* PROMPT: Report each line from the listing that the string "TIME" appears in.

* THE INPUT:
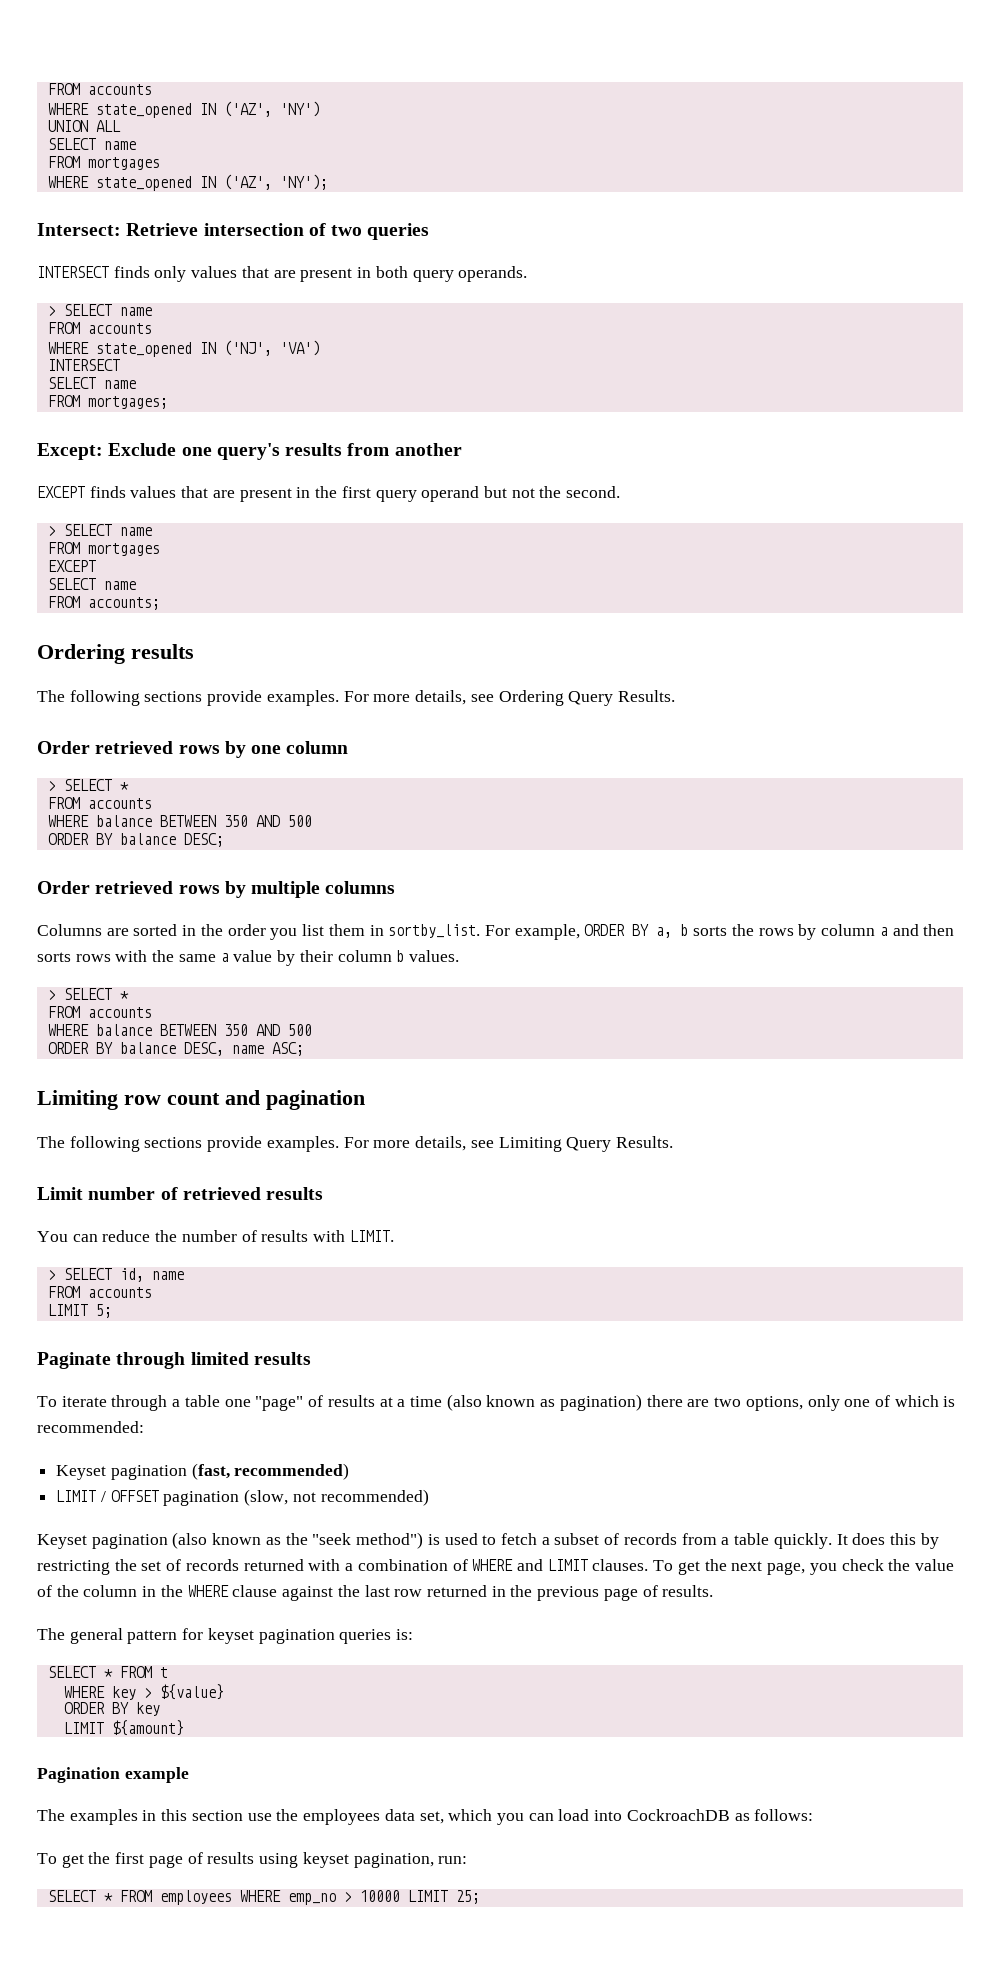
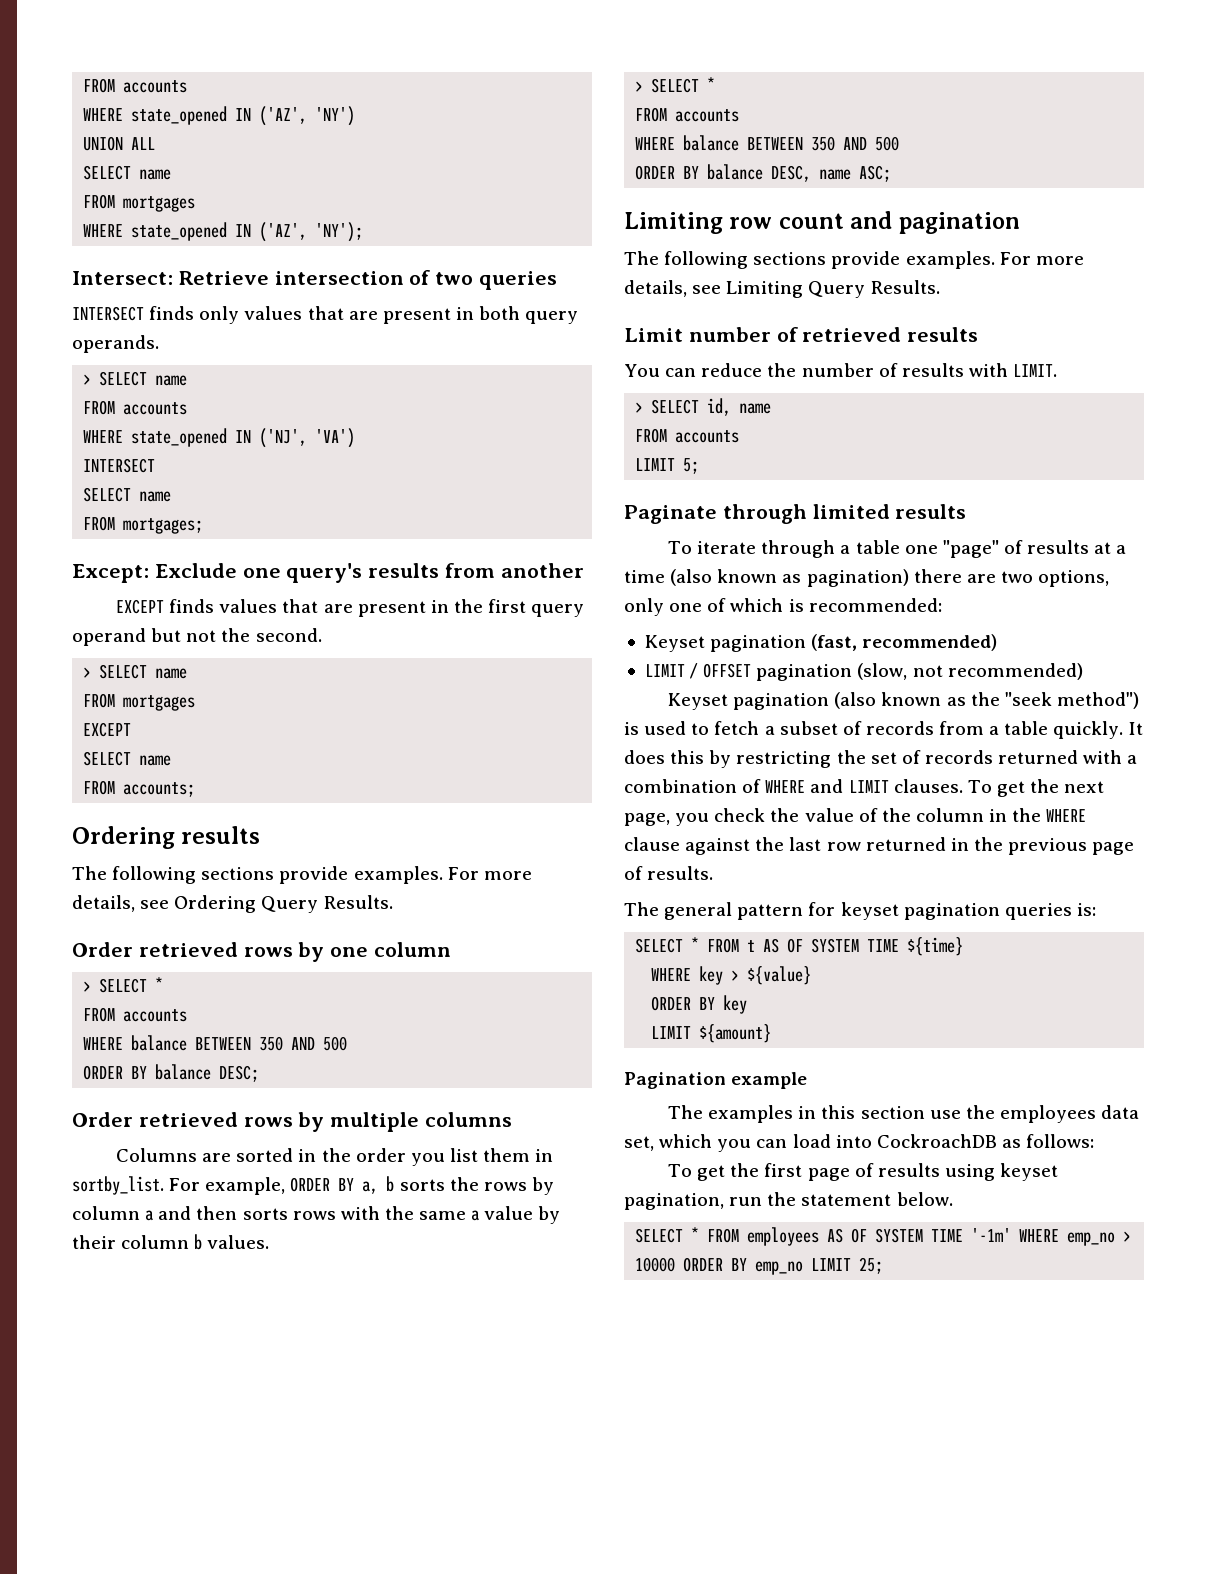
(168, 1672) none -> [763,937,964,956] AS OF SYSTEM TIME ${time}
[438,1856,468,1864] run: -> [729,1192,953,1206] run the statement below.
(232, 1897) none -> [827,1228,1012,1243] AS OF SYSTEM TIME '-1m'
(400, 1896) none -> [683,1257,804,1275] ORDER BY emp_no

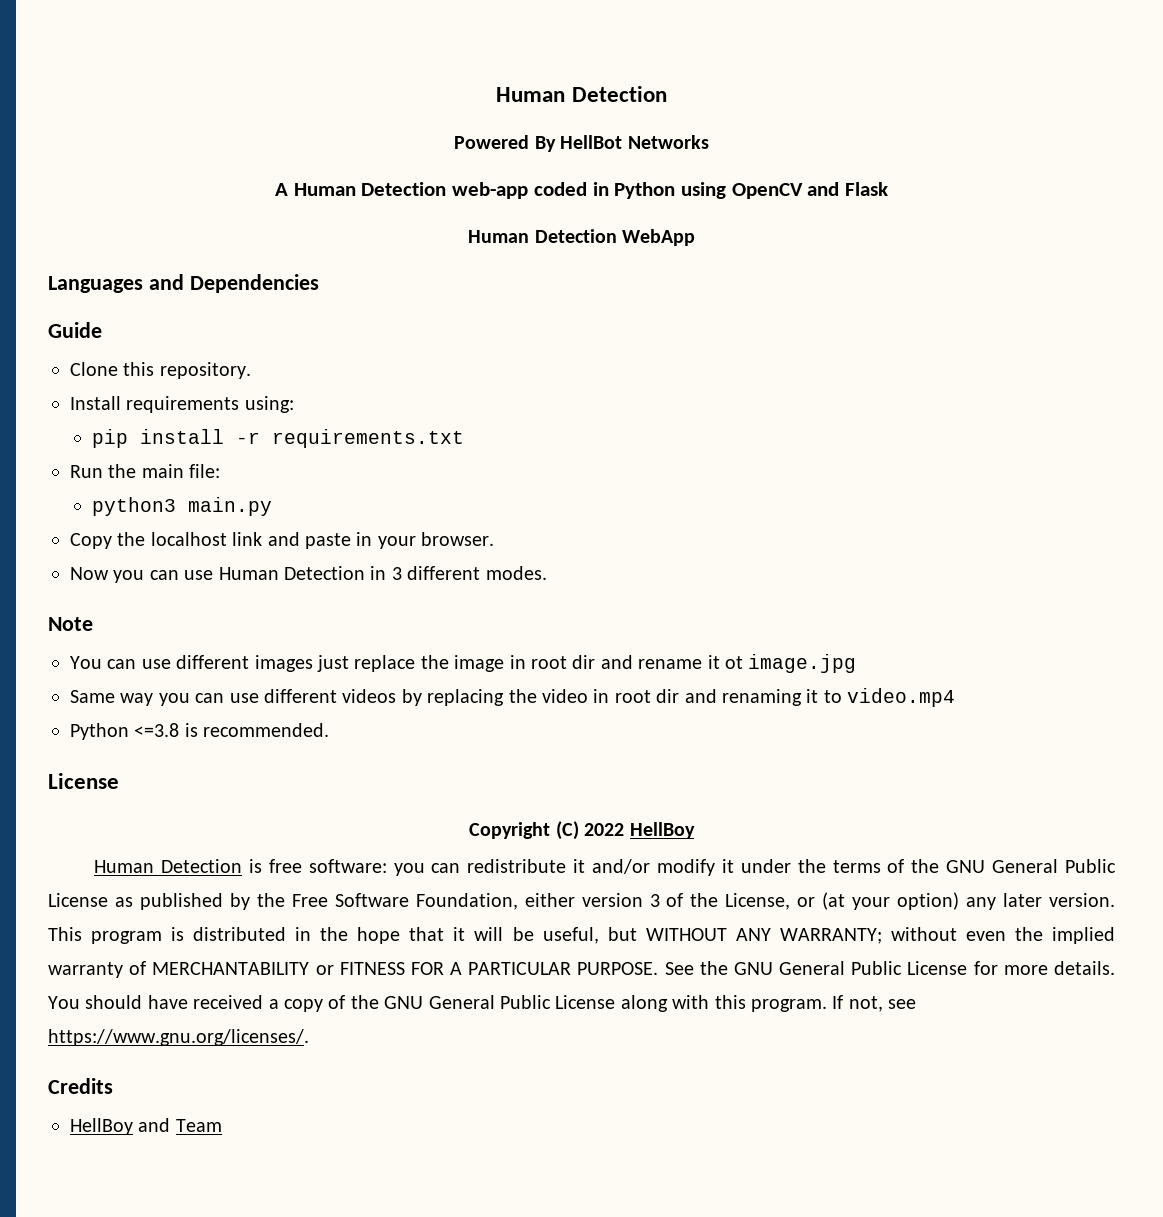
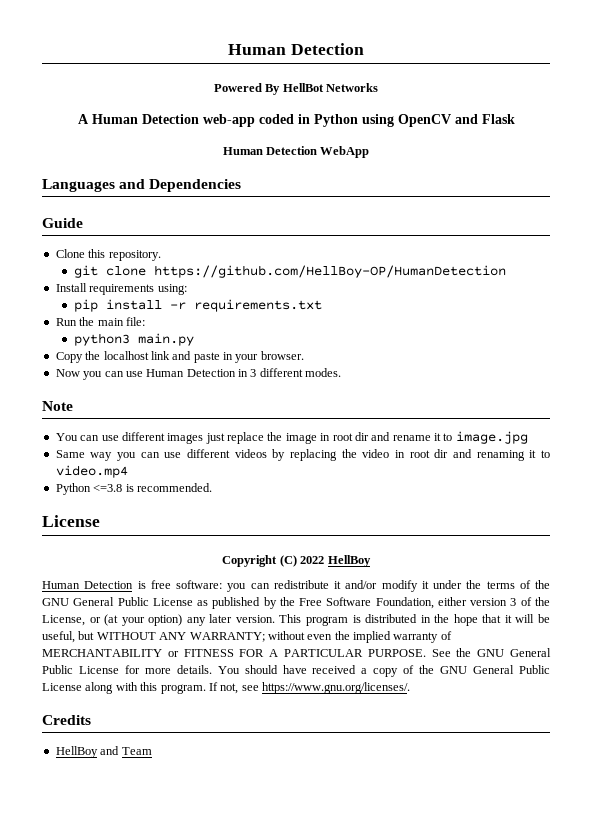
(251, 370) none -> [73,265,506,278] // git clone https://github.com/HellBoy-OP/HumanDetection
[724,656,743,669] ot -> [443,433,453,441] to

* ANSWER SECTION:
(168, 1672) none -> [763,937,964,956] AS OF SYSTEM TIME ${time}
(232, 1897) none -> [827,1228,1012,1243] AS OF SYSTEM TIME '-1m'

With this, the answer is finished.